On Monday, the 15-member council unanimously voted on a U.S. resolution that bans textile exports and caps fuel supplies to the regime. Textiles are the peninsula’s largest export after coal and minerals. However, Kim Jong-Un is rejecting the sanctions, vowing to continue his development of nuclear technology.
In addition to calling the Security Council a “tool of evil,” consisting of “money-bribed countries the Korea Asia-Pacific Peace Committee, took aim at Japan. Official state-run news agency, KCNA, broadcast the committee’s propaganda statement highlighting the North’s ruling ideology, Juche.
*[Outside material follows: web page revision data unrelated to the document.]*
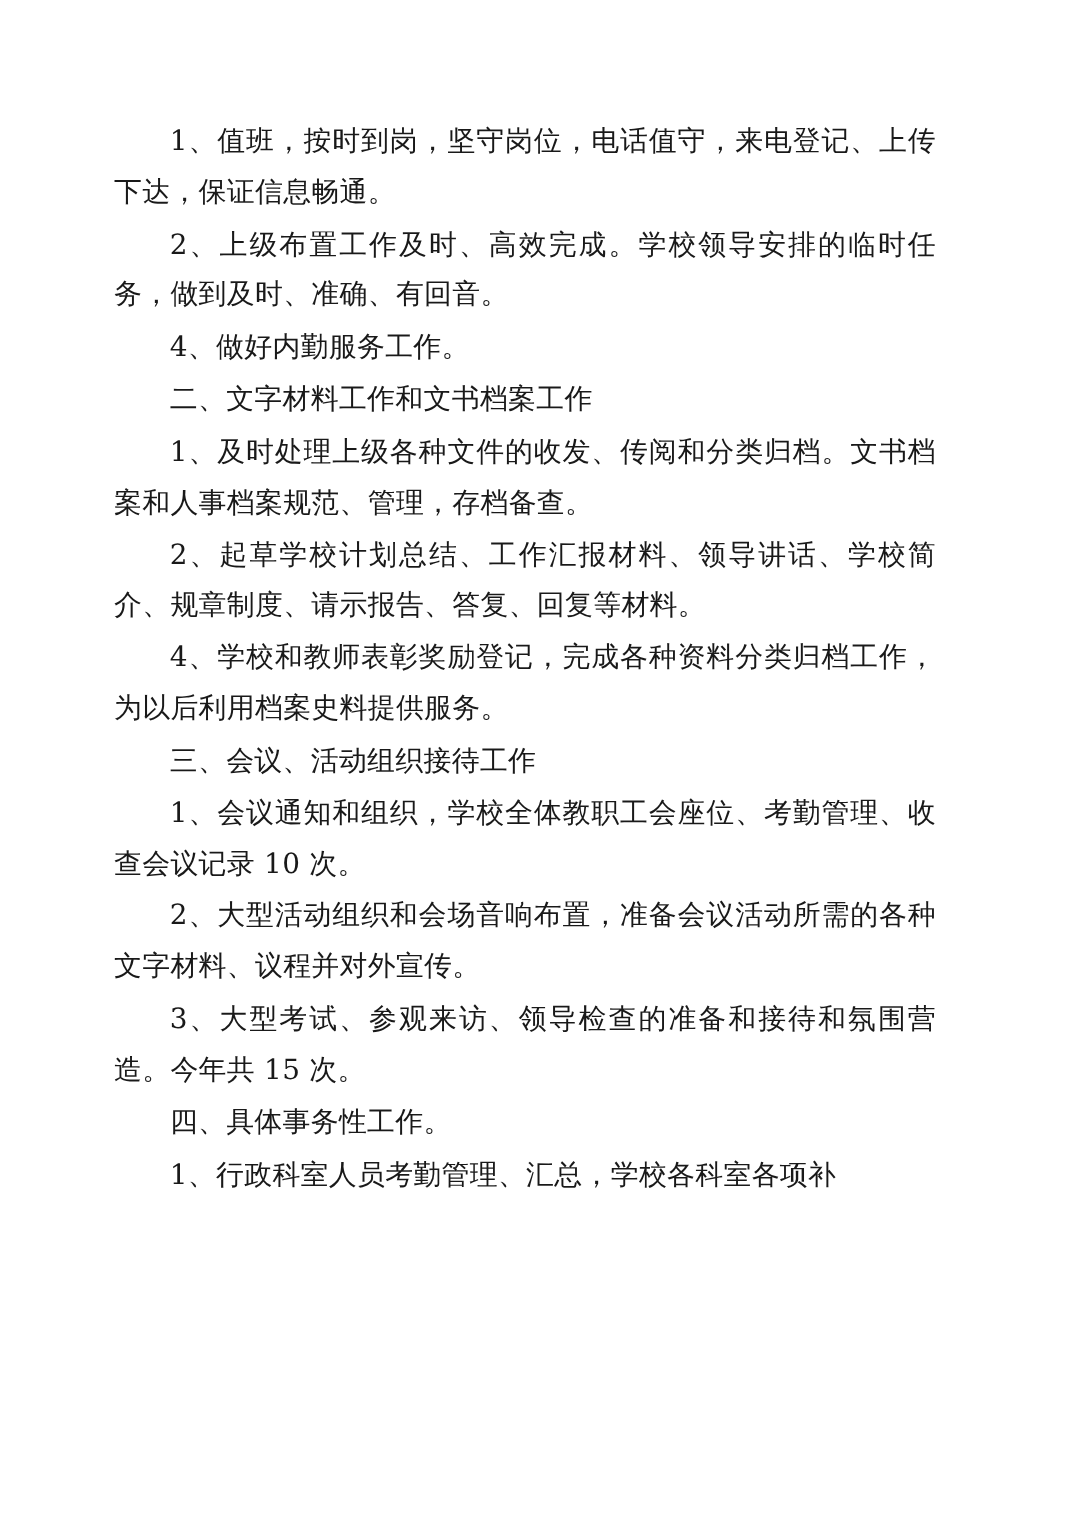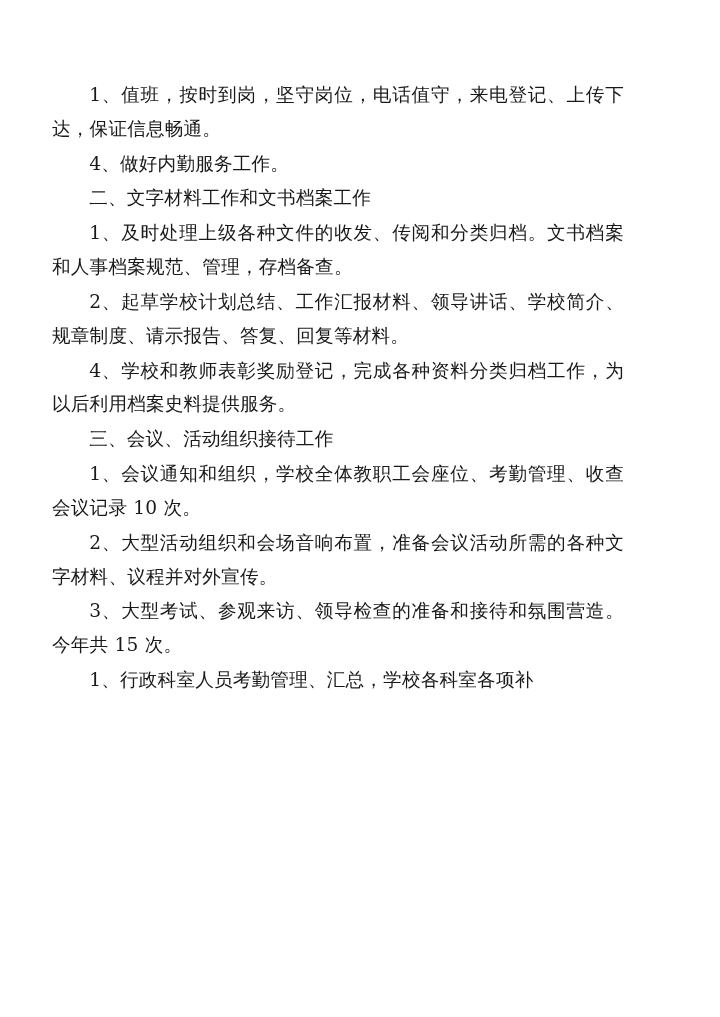"1、值班，按时到岗，坚守岗位，电话值守，来电登记、上传下达，保证信息畅通。" .page { padding: 78px 96px 40px 52px -> 78px 96px 40px 76px }
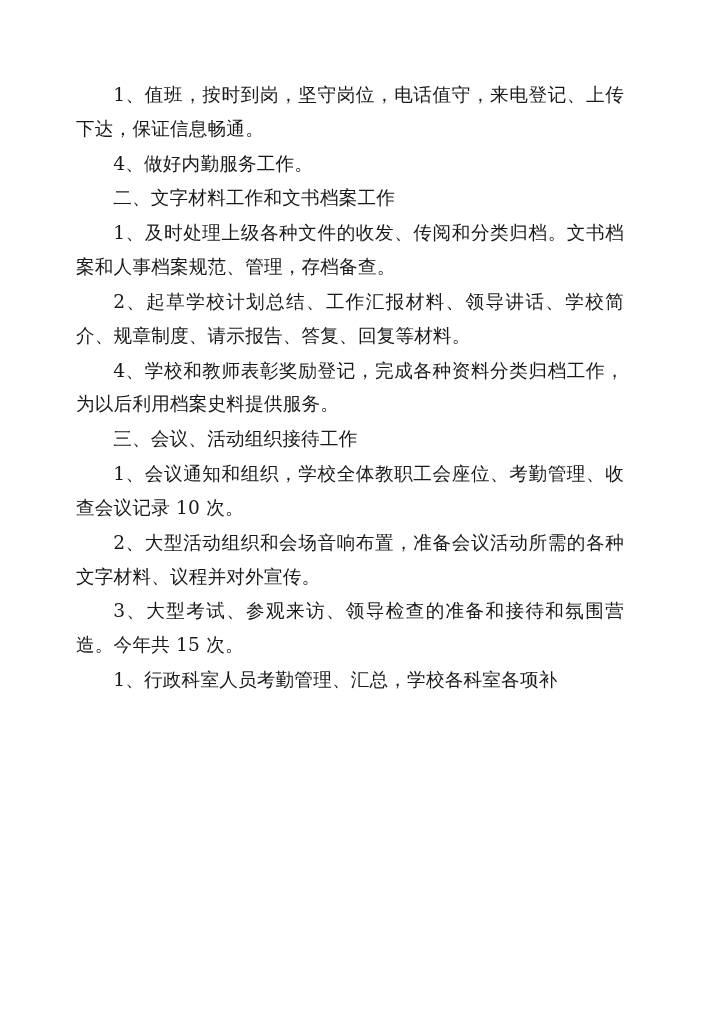"2、上级布置工作及时、高效完成。学校领导安排的临时任务，做到及时、准确、有回音。" p.para { html: none -> <p>2、上级布置工作及时、高效完成。学校领导安排的临时任务，做到及时、准确、有回音。</p> }
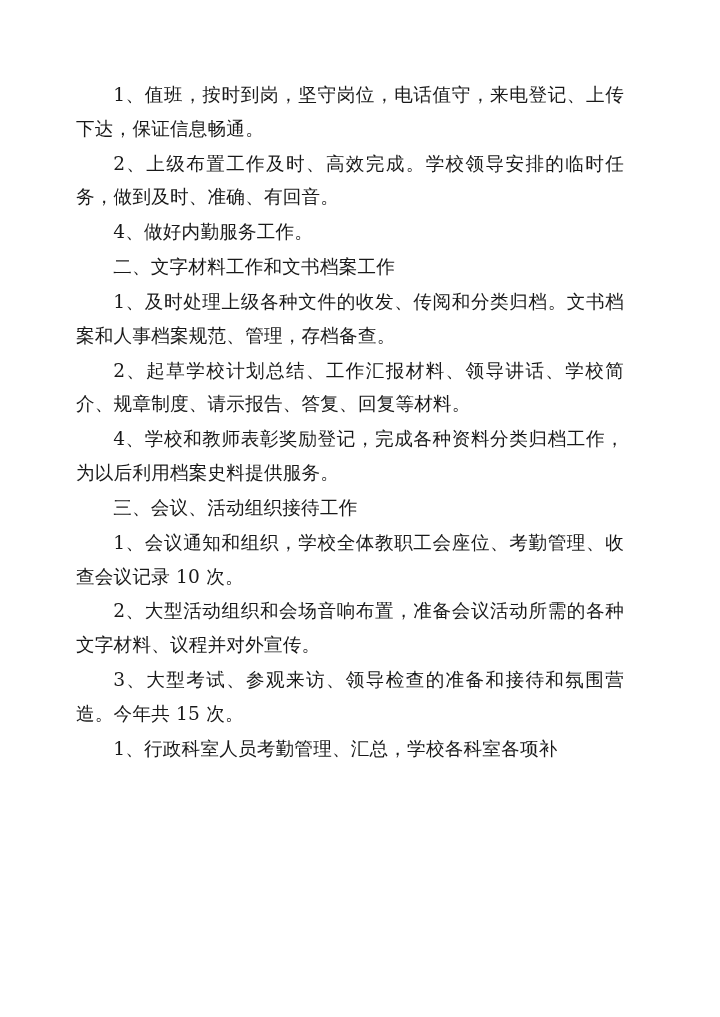"四、具体事务性工作。" p.para { html: none -> <p>四、具体事务性工作。</p> }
“The four islands of the archipelago should be sinking into the sea by the nuclear bomb of Juche,” said KAPPC. “Japan no longer needs to exist near us.” Furthermore, the statement accuses Japan of “dancing to the tune” of the U.S, and suggests they should never receive a pardon for their war crimes.
Nevertheless, Japan is criticizing the North’s statement harshly. “This announcement is extremely provocative and egregious,” Secretary Suga told the media. “It is something that markedly heightens regional tension and is absolutely unacceptable.” Speaking from India, Prime Minister Shinzo Abe called for “strict enforcement” of U.N. sanctions.
KAPPCA’s statement also threatens the U.S. “Let’s reduce the U.S. mainland into ashes and darkness. Let’s vent our spite with mobilization of all retaliation means which have been prepared till now,” it read. The committee is also expressing their ire at South Korea, calling them “traitors and dogs” of the United States.
Photo credit: Time Magazine
Interestingly, despite the constant threats from Pyongyang, South Korean President Moon Jae-In is against having nuclear weapons in his country. “To respond to North Korea by having our own nuclear weapons will not maintain peace on the Korean peninsula and could lead to a nuclear arms race in northeast Asia,” Moon said in an interview with CNN.
Additionally, in an effort to keep political and humanitarian issues separate, Moon is sending $8 million in aid the North. South Korea’s Unification Ministry is planning to provide the aid through the U.N. World Food Programme and UNICEF. The money will be helping to improve conditions for infants and pregnant women.